Assignment
Your answer must consist solely of the line containing "total: 29.16 -> 30.05" and each line after it through the end of the data, copied exactly.

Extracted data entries
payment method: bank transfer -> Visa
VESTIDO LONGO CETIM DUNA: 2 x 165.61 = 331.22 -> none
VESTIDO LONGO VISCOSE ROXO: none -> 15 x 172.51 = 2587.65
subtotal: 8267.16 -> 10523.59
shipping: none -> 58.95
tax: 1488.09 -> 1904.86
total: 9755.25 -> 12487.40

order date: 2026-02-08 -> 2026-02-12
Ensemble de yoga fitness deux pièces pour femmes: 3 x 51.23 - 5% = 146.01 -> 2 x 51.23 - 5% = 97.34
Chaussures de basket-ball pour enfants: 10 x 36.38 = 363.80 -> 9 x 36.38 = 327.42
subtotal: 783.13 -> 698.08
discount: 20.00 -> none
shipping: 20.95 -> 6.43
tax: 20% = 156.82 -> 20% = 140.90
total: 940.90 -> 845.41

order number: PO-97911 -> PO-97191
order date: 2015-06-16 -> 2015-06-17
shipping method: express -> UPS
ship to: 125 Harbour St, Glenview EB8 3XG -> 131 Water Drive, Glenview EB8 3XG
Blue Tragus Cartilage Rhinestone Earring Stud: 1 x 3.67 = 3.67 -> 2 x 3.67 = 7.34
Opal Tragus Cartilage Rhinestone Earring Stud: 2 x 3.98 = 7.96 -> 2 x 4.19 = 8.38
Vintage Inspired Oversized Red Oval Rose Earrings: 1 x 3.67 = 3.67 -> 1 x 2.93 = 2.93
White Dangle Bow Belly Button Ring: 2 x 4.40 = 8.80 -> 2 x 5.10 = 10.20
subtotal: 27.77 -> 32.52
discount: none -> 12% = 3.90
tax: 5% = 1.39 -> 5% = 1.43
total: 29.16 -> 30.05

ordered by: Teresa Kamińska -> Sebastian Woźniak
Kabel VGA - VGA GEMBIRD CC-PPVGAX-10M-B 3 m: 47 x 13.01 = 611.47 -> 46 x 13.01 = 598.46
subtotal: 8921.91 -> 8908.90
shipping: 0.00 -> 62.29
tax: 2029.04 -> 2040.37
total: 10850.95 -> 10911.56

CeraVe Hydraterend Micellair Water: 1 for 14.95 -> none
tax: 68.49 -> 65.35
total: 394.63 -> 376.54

Task response
total: 29.16 -> 30.05

ordered by: Teresa Kamińska -> Sebastian Woźniak
Kabel VGA - VGA GEMBIRD CC-PPVGAX-10M-B 3 m: 47 x 13.01 = 611.47 -> 46 x 13.01 = 598.46
subtotal: 8921.91 -> 8908.90
shipping: 0.00 -> 62.29
tax: 2029.04 -> 2040.37
total: 10850.95 -> 10911.56

CeraVe Hydraterend Micellair Water: 1 for 14.95 -> none
tax: 68.49 -> 65.35
total: 394.63 -> 376.54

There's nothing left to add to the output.